« Dorian Grrrrr, dis, emmène-moi demain. Je veux manger un carpaccio de bœuf et puis… je veux les voir, eux, t'sais ».
Ma créature avait pris pour habitude de me nommer ainsi. Je l'ai contredite une seule fois…
« Tu es Dorian Grrrrr pour moi, mon Dorian Grrrrr ».
Ce fut on ne peut plus clair et j'avoue que ce prénom de nuit au père avorté, adoptable sans concessions, me flattait quelque part.

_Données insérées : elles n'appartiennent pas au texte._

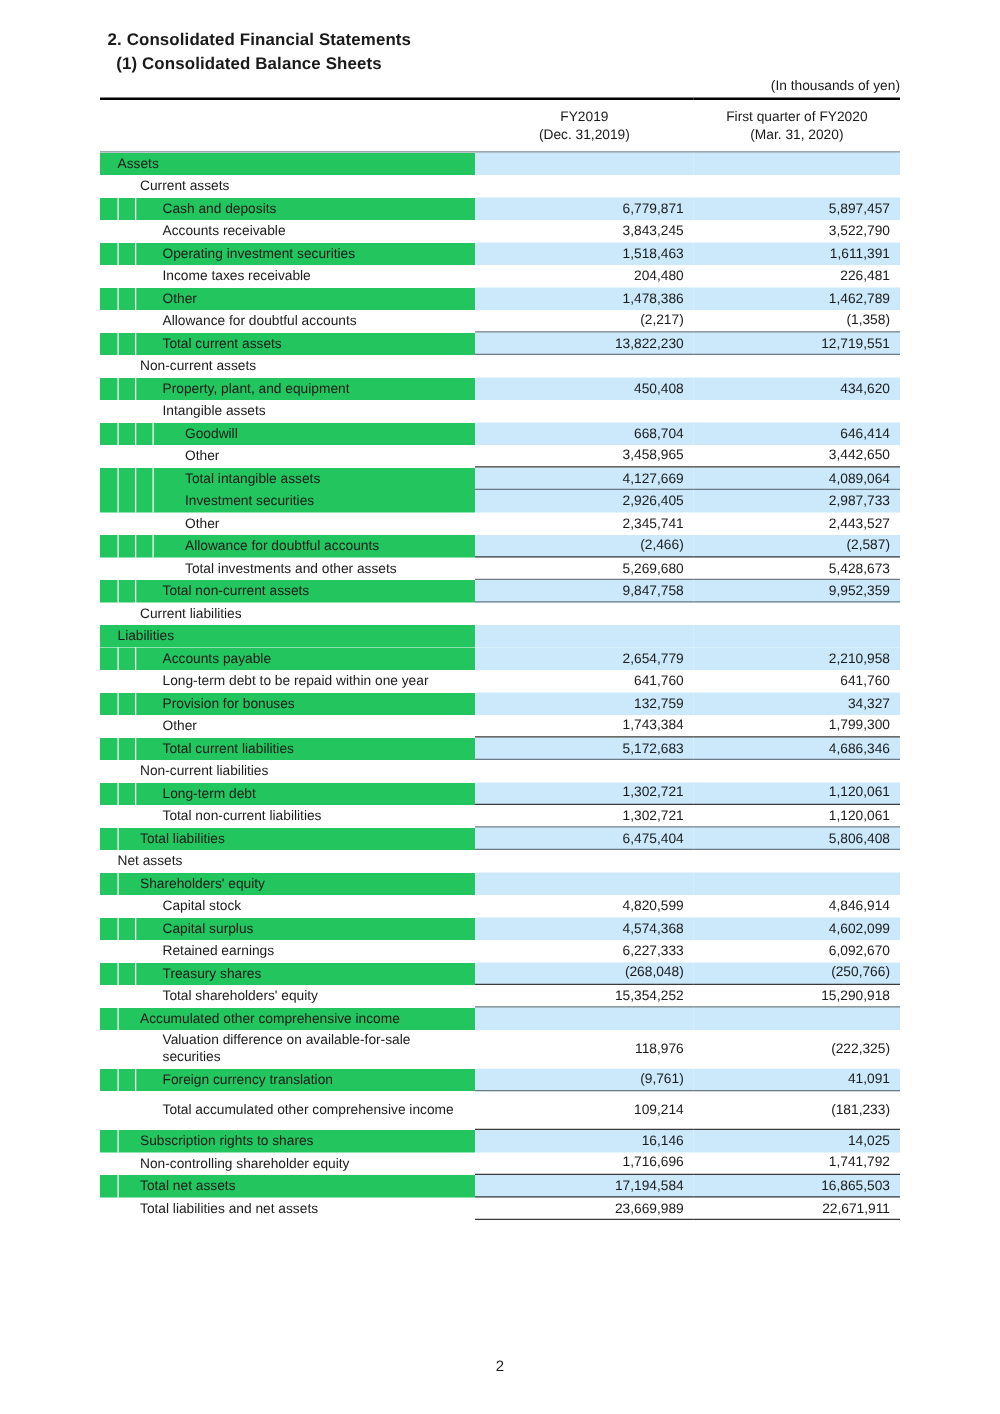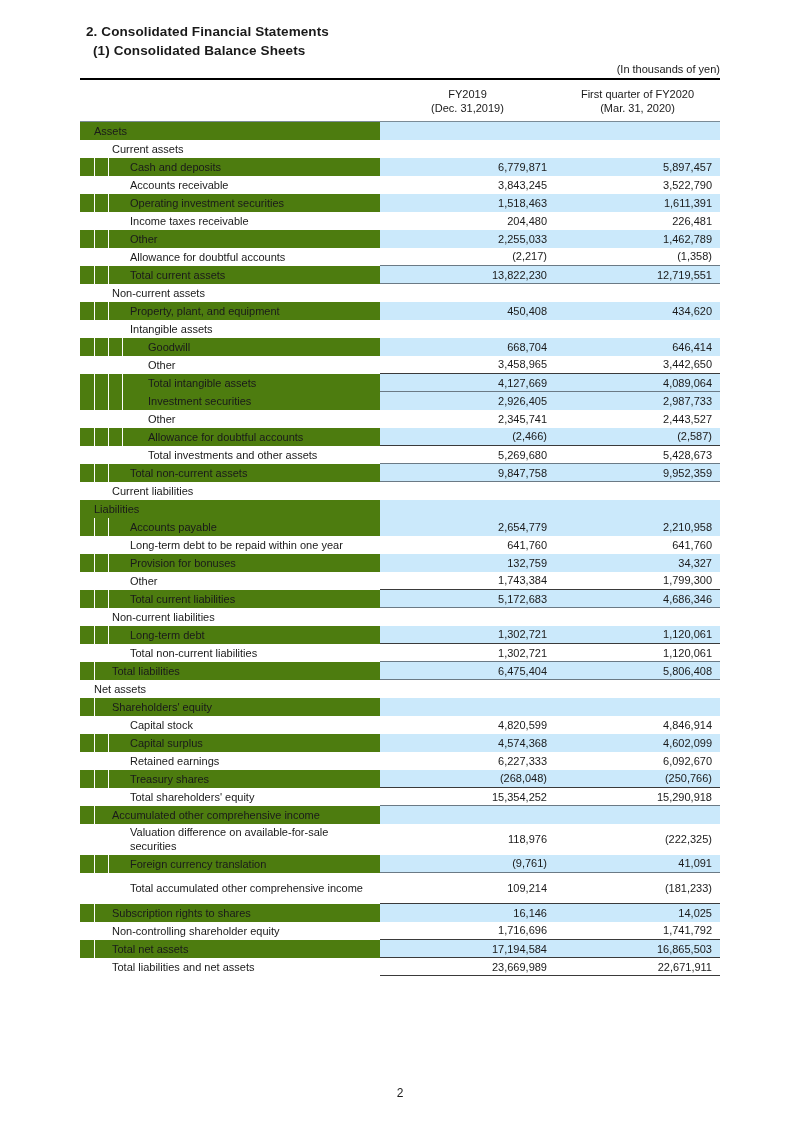--- a/index.html
+++ b/index.html
@@ -104,21 +104,21 @@
   .lbl-text {
     display: block;
     padding-top: 1px;
     padding-bottom: 1px;
     padding-right: 4px;
   }
   tr.tall .lbl-text { line-height: 14px; }
 
   
   tr.sh td { background: #cbe9fb; }
-  tr.sh td.lbl { background: #4d7c0f; }
+  tr.sh td.lbl { background: #22c55e; }
   
   tr.sh td.lbl .guide {
     position: absolute;
     top: 0; bottom: 0;
     width: 1px;
     background: #ffffff;
   }
   td.lbl { position: relative; }
 
   
@@ -216,21 +216,21 @@
           </td>
           <td class="num">204,480</td>
           <td class="num">226,481</td>
         </tr>
         <tr class="row sh">
           <td class="lbl">
             <span class="guide" style="left: 14px;"></span>
             <span class="guide" style="left: 28px;"></span>
             <span class="lbl-text ind2">Other</span>
           </td>
-          <td class="num">2,255,033</td>
+          <td class="num">1,478,386</td>
           <td class="num">1,462,789</td>
         </tr>
         <tr class="row">
           <td class="lbl">
             <span class="lbl-text ind2">Allowance for doubtful accounts</span>
           </td>
           <td class="num">(2,217)</td>
           <td class="num">(1,358)</td>
         </tr>
         <tr class="row sh topline botline">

Quant à l'entendre, elle, prononcer ces quelques sons, je ne vous dirai pas les effets vibratoires produits sur ma personne.
Après maintes et maintes pénombres de vies, elle avait donc décidé de sortir enfin de sa grotte et de visiter le monde si peu ancien, le monde de ses souvenirs en épluchures, de ses palpitations écorchées.
Avant de nous quitter, je lui promis de l'emmener la nuit prochaine, de l'entraîner dans la cité dés que le soleil se serait enfui et elle me demanda de ne surtout rien programmer, hormis le choix d'un restaurant ; elle tenait à déguster un excellent carpaccio et se montrerait extrêmement exigeante.
La journée d'attente chez moi, se déroula avec la lenteur d'un mollusque myopathe. Je n'arrivais pas à fermer l'œil plus de dix minutes d'affilée. Je passais mon temps dans une espèce d'état second, fiévreux, me traînant de mon lit à mon bureau, de mon bureau à ma fenêtre, de ma fenêtre à mon réfrigérateur, de mon réfrigérateur à mon canapé, de mon canapé à mon lit et ainsi de suite. Mon pauvre cerveau était en surchauffe et le voyant rouge de ma lucidité clignotait dangereusement. Mais les heures s'écoulèrent finalement, jusqu'à ce que ce bâtard d'astre jaune s'en aille voir ailleurs.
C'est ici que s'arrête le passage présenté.